→ What the task requires: A verbatim copy of the listing is needed; pictures are to be left out.
========
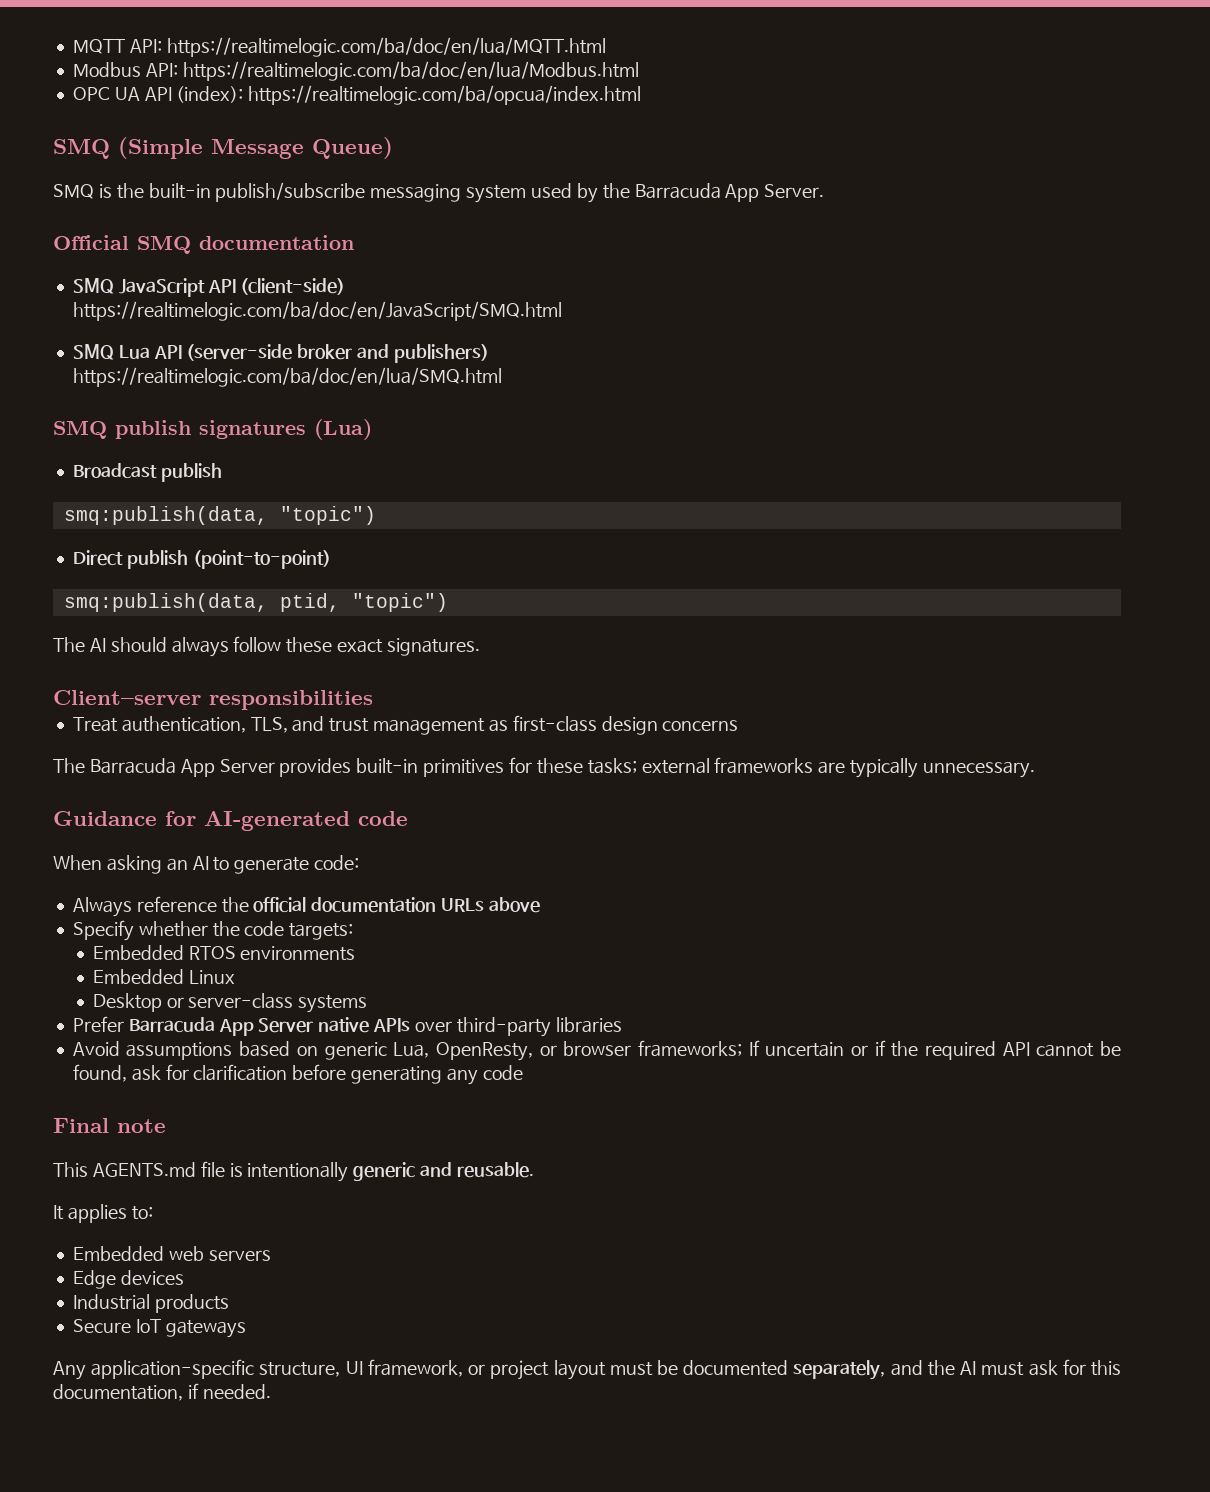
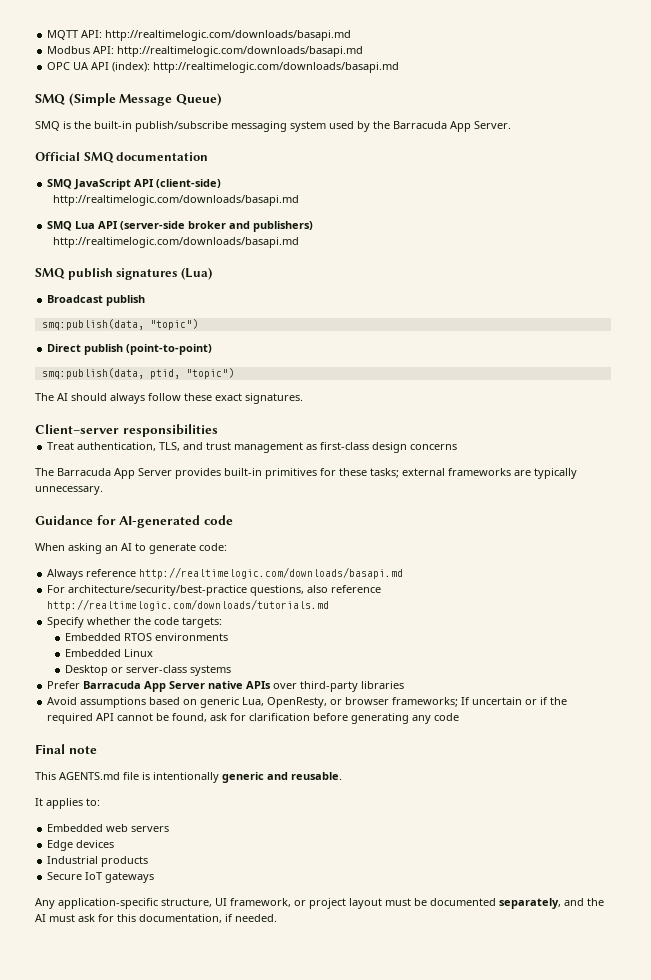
- MQTT API: https://realtimelogic.com/ba/doc/en/lua/MQTT.html
+ MQTT API: http://realtimelogic.com/downloads/basapi.md
- Modbus API: https://realtimelogic.com/ba/doc/en/lua/Modbus.html
+ Modbus API: http://realtimelogic.com/downloads/basapi.md
- OPC UA API (index): https://realtimelogic.com/ba/opcua/index.html
+ OPC UA API (index): http://realtimelogic.com/downloads/basapi.md
  SMQ JavaScript API (client-side)
- https://realtimelogic.com/ba/doc/en/JavaScript/SMQ.html
+ http://realtimelogic.com/downloads/basapi.md
  SMQ Lua API (server-side broker and publishers)
- https://realtimelogic.com/ba/doc/en/lua/SMQ.html
+ http://realtimelogic.com/downloads/basapi.md
- Always reference the official documentation URLs above
+ Always reference http://realtimelogic.com/downloads/basapi.md
+ For architecture/security/best-practice questions, also reference http://realtimelogic.com/downloads/tutorials.md

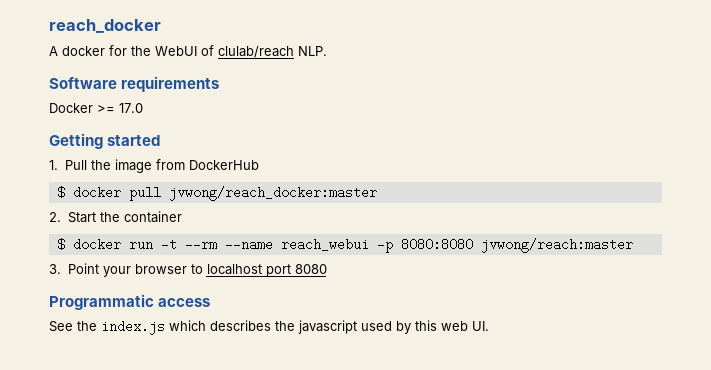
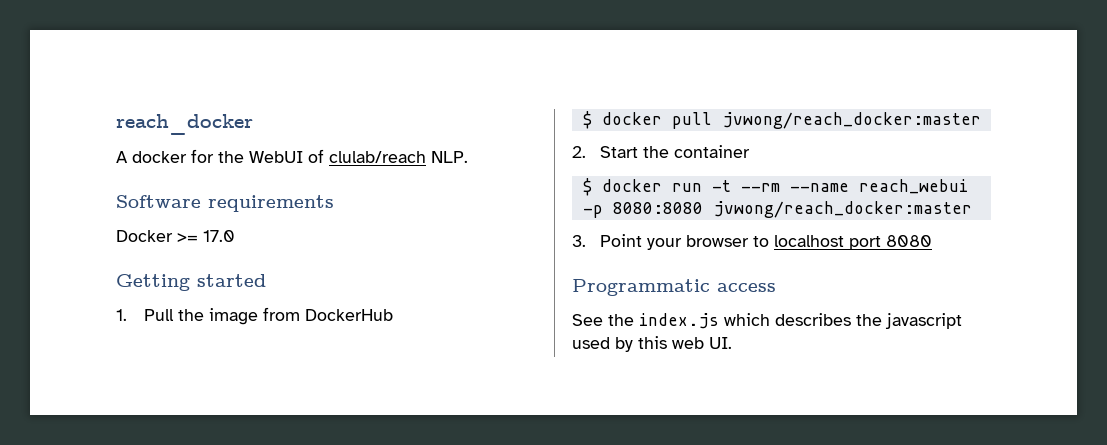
- $ docker run -t --rm --name reach_webui -p 8080:8080 jvwong/reach:master
+ $ docker run -t --rm --name reach_webui -p 8080:8080 jvwong/reach_docker:master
========
→ Answer section:
- MQTT API: https://realtimelogic.com/ba/doc/en/lua/MQTT.html
+ MQTT API: http://realtimelogic.com/downloads/basapi.md
- Modbus API: https://realtimelogic.com/ba/doc/en/lua/Modbus.html
+ Modbus API: http://realtimelogic.com/downloads/basapi.md
- OPC UA API (index): https://realtimelogic.com/ba/opcua/index.html
+ OPC UA API (index): http://realtimelogic.com/downloads/basapi.md
  SMQ JavaScript API (client-side)
- https://realtimelogic.com/ba/doc/en/JavaScript/SMQ.html
+ http://realtimelogic.com/downloads/basapi.md
  SMQ Lua API (server-side broker and publishers)
- https://realtimelogic.com/ba/doc/en/lua/SMQ.html
+ http://realtimelogic.com/downloads/basapi.md
- Always reference the official documentation URLs above
+ Always reference http://realtimelogic.com/downloads/basapi.md
+ For architecture/security/best-practice questions, also reference http://realtimelogic.com/downloads/tutorials.md

- $ docker run -t --rm --name reach_webui -p 8080:8080 jvwong/reach:master
+ $ docker run -t --rm --name reach_webui -p 8080:8080 jvwong/reach_docker:master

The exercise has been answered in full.